🤖 AI Summary
Evaluating large language models (LLMs) incurs prohibitive experimental costs, especially when benchmarking across diverse tasks and configurations.
Method: We propose *pre-experimental performance prediction*—a novel paradigm that forecasts LLM benchmark scores solely from task descriptions and model configurations, without accessing ground-truth data instances. To support this, we construct PRECOG, the first data-leakage-free, multi-task, multi-domain corpus linking task descriptions to empirical performance. We design a text-driven prediction framework integrating systematic task encoding, retrieval-augmented evidence aggregation, and uncertainty calibration.
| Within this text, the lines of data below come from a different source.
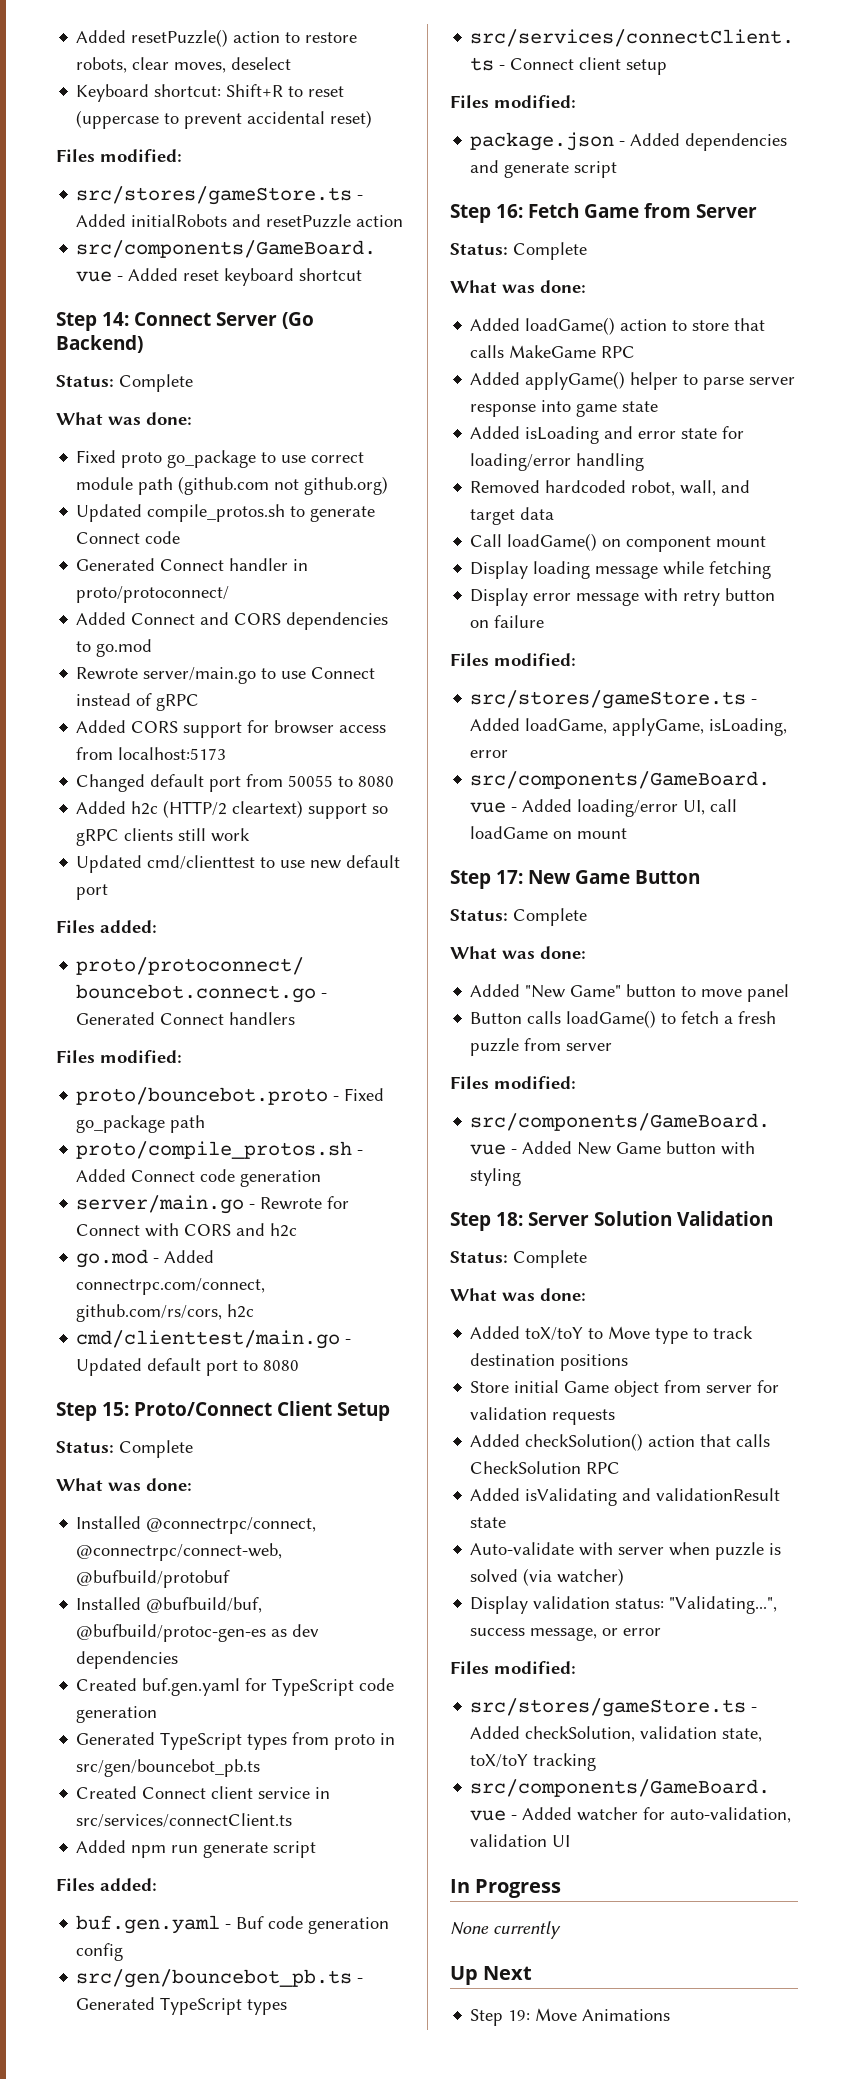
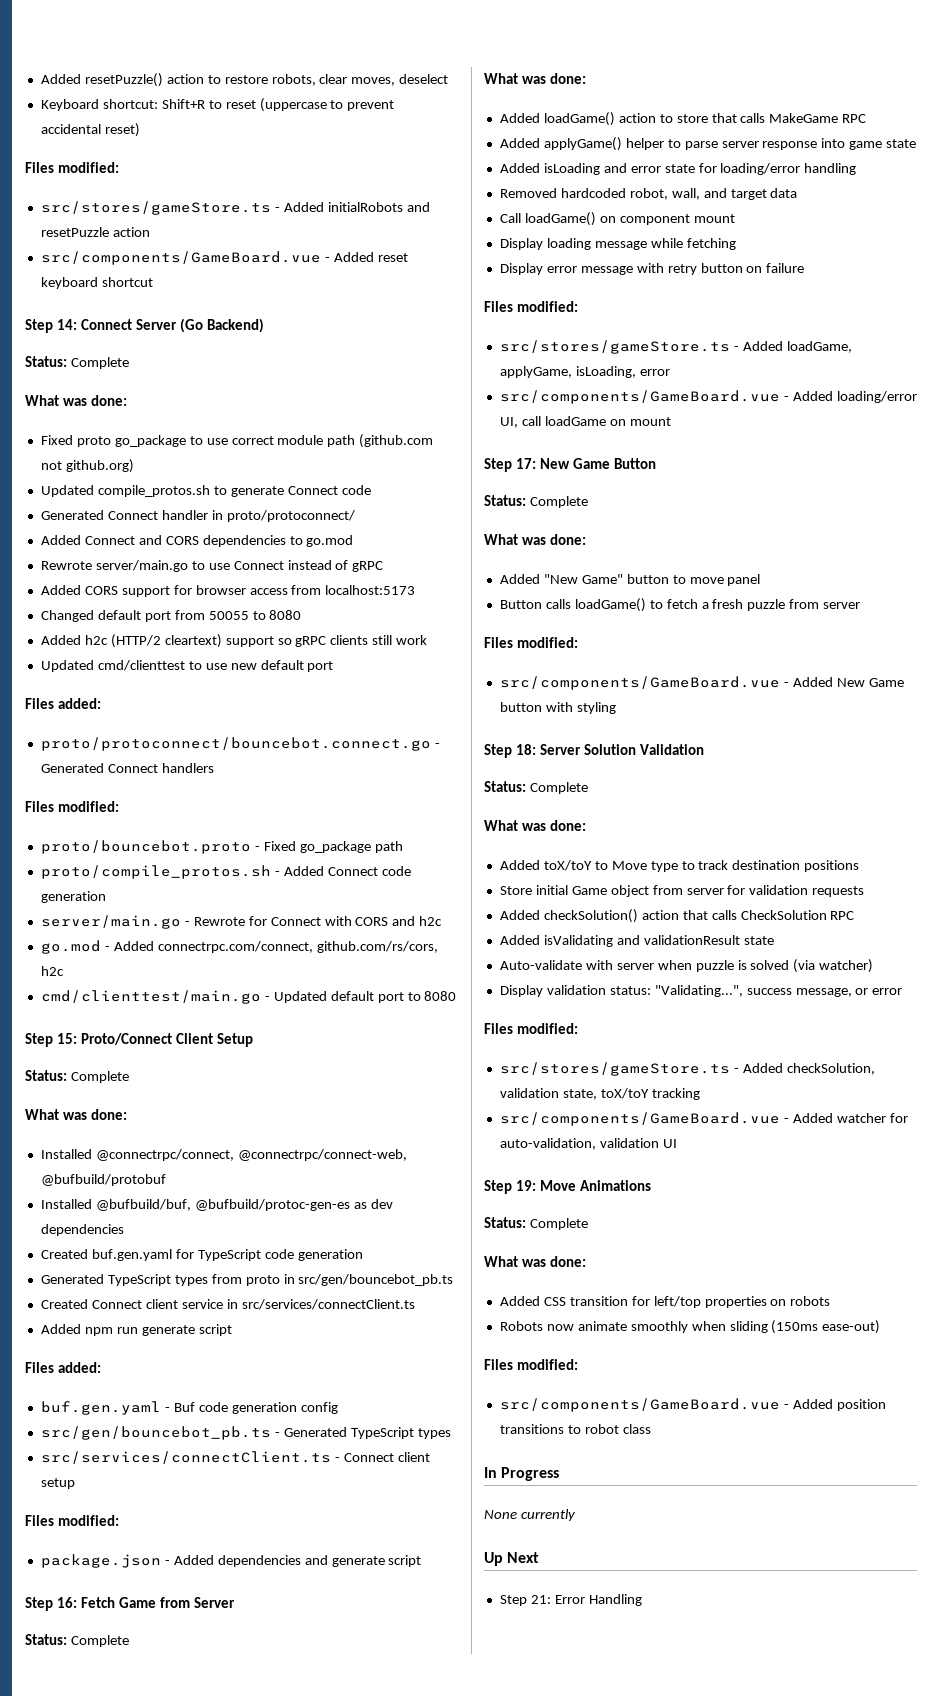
+ Step 19: Move Animations
+ Status: Complete
+ What was done:
+ Added CSS transition for left/top properties on robots
+ Robots now animate smoothly when sliding (150ms ease-out)
+ Files modified:
+ src/components/GameBoard.vue - Added position transitions to robot class
- Step 19: Move Animations
+ Step 21: Error Handling

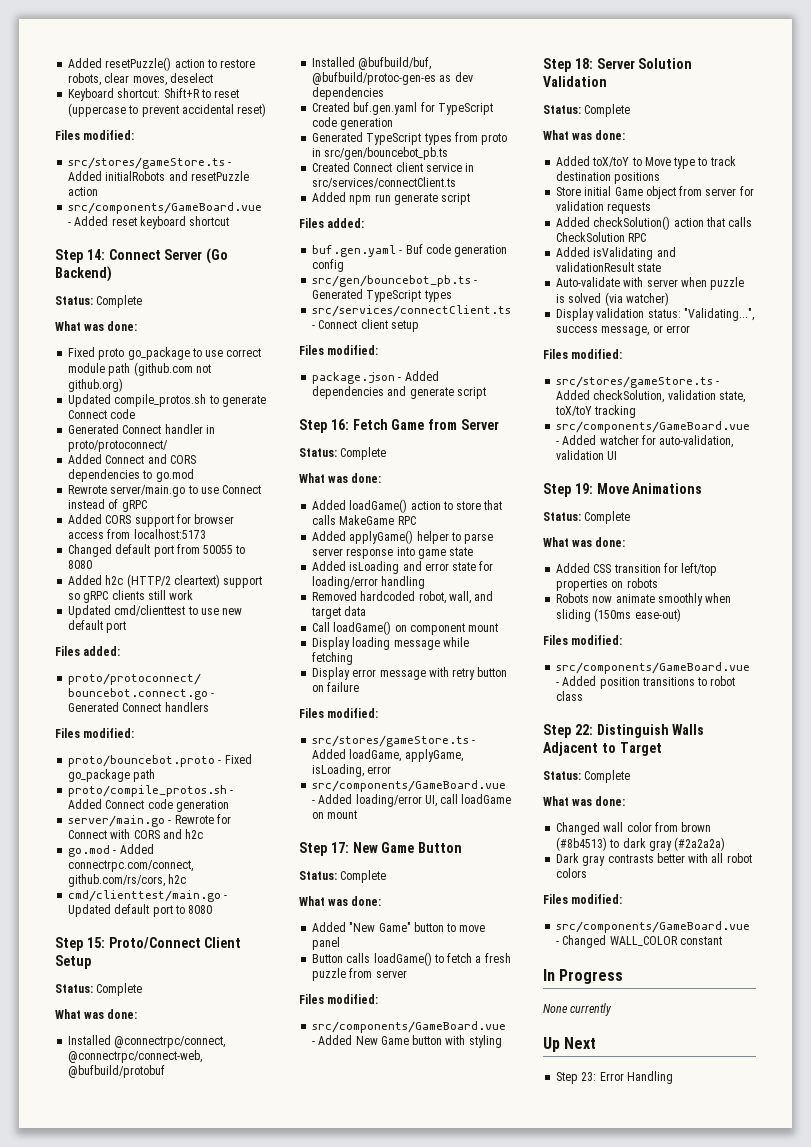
+ Step 22: Distinguish Walls Adjacent to Target
+ Status: Complete
+ What was done:
+ Changed wall color from brown (#8b4513) to dark gray (#2a2a2a)
+ Dark gray contrasts better with all robot colors
+ Files modified:
+ src/components/GameBoard.vue - Changed WALL_COLOR constant
- Step 21: Error Handling
+ Step 23: Error Handling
Results: Our method achieves a mean absolute error of 8.7 on high-confidence predictions. Notably, even under zero-leakage conditions—i.e., for entirely unseen, unpublished benchmarks—GPT-5 augmented with web search retains nontrivial predictive capability. This work enables proactive evaluation and experiment prioritization, establishing a new pathway toward efficient, scalable LLM assessment.
📝 Abstract
Progress in large language models is constrained by an evaluation bottleneck: build a benchmark, evaluate models and settings, then iterate. We therefore ask a simple question: can we forecast outcomes before running any experiments? We study text-only performance forecasting: estimating a model's score from a redacted task description and intended configuration, with no access to dataset instances. To support systematic study, we curate PRECOG, a corpus of redacted description-performance pairs spanning diverse tasks, domains, and metrics. Experiments show the task is challenging but feasible: models equipped with a retrieval module that excludes source papers achieve moderate prediction performance with well-calibrated uncertainty, reaching mean absolute error as low as 8.7 on the Accuracy subset at high-confidence thresholds. Our analysis indicates that stronger reasoning models engage in diverse, iterative querying, whereas current open-source models lag and often skip retrieval or gather evidence with limited diversity. We further test a zero-leakage setting, forecasting on newly released datasets or experiments before their papers are indexed, where GPT-5 with built-in web search still attains nontrivial prediction accuracy. Overall, our corpus and analyses offer an initial step toward open-ended anticipatory evaluation, supporting difficulty estimation and smarter experiment prioritization.